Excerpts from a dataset
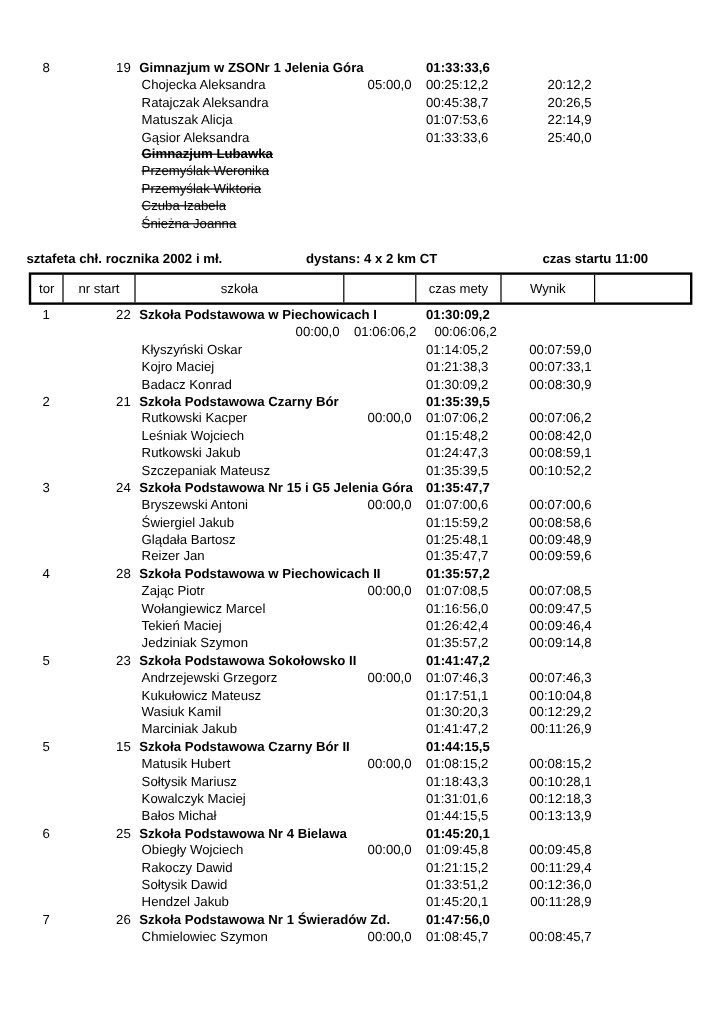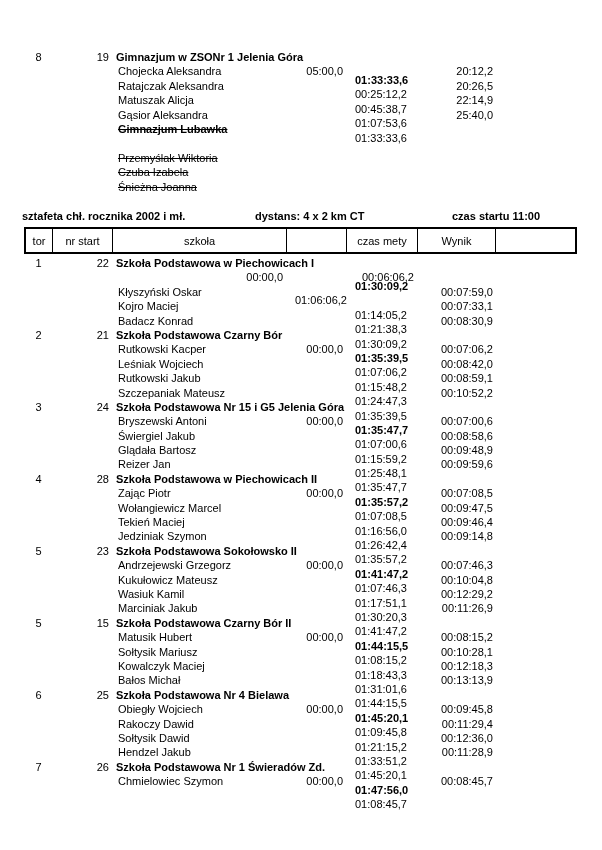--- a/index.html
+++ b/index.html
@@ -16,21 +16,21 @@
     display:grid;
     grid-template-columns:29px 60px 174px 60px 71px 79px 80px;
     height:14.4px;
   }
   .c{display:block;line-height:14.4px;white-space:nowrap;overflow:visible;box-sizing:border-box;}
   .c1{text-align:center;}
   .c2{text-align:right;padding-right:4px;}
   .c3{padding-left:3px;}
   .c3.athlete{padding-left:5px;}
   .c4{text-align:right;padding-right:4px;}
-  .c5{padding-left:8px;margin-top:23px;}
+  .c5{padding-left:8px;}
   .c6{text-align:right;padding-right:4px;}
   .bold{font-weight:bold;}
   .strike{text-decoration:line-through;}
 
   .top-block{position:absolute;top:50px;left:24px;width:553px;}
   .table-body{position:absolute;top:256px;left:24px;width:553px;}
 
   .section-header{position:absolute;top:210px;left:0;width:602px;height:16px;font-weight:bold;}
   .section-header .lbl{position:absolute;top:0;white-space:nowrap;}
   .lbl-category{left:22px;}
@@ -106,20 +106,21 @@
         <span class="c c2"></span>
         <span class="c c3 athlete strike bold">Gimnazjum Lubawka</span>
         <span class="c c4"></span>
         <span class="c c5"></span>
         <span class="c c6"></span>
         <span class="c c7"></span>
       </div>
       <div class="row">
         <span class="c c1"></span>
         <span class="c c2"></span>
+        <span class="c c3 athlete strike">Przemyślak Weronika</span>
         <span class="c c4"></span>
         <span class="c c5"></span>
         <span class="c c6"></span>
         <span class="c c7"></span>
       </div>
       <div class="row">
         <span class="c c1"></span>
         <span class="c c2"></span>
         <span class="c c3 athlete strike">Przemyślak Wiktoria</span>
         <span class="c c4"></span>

*WORK TASK*. Could you please repeat the entries above exactly, with every picture left out?

*REPLY TO THE TASK*.
--- a/index.html
+++ b/index.html
@@ -16,21 +16,21 @@
     display:grid;
     grid-template-columns:29px 60px 174px 60px 71px 79px 80px;
     height:14.4px;
   }
   .c{display:block;line-height:14.4px;white-space:nowrap;overflow:visible;box-sizing:border-box;}
   .c1{text-align:center;}
   .c2{text-align:right;padding-right:4px;}
   .c3{padding-left:3px;}
   .c3.athlete{padding-left:5px;}
   .c4{text-align:right;padding-right:4px;}
-  .c5{padding-left:8px;margin-top:23px;}
+  .c5{padding-left:8px;}
   .c6{text-align:right;padding-right:4px;}
   .bold{font-weight:bold;}
   .strike{text-decoration:line-through;}
 
   .top-block{position:absolute;top:50px;left:24px;width:553px;}
   .table-body{position:absolute;top:256px;left:24px;width:553px;}
 
   .section-header{position:absolute;top:210px;left:0;width:602px;height:16px;font-weight:bold;}
   .section-header .lbl{position:absolute;top:0;white-space:nowrap;}
   .lbl-category{left:22px;}
@@ -106,20 +106,21 @@
         <span class="c c2"></span>
         <span class="c c3 athlete strike bold">Gimnazjum Lubawka</span>
         <span class="c c4"></span>
         <span class="c c5"></span>
         <span class="c c6"></span>
         <span class="c c7"></span>
       </div>
       <div class="row">
         <span class="c c1"></span>
         <span class="c c2"></span>
+        <span class="c c3 athlete strike">Przemyślak Weronika</span>
         <span class="c c4"></span>
         <span class="c c5"></span>
         <span class="c c6"></span>
         <span class="c c7"></span>
       </div>
       <div class="row">
         <span class="c c1"></span>
         <span class="c c2"></span>
         <span class="c c3 athlete strike">Przemyślak Wiktoria</span>
         <span class="c c4"></span>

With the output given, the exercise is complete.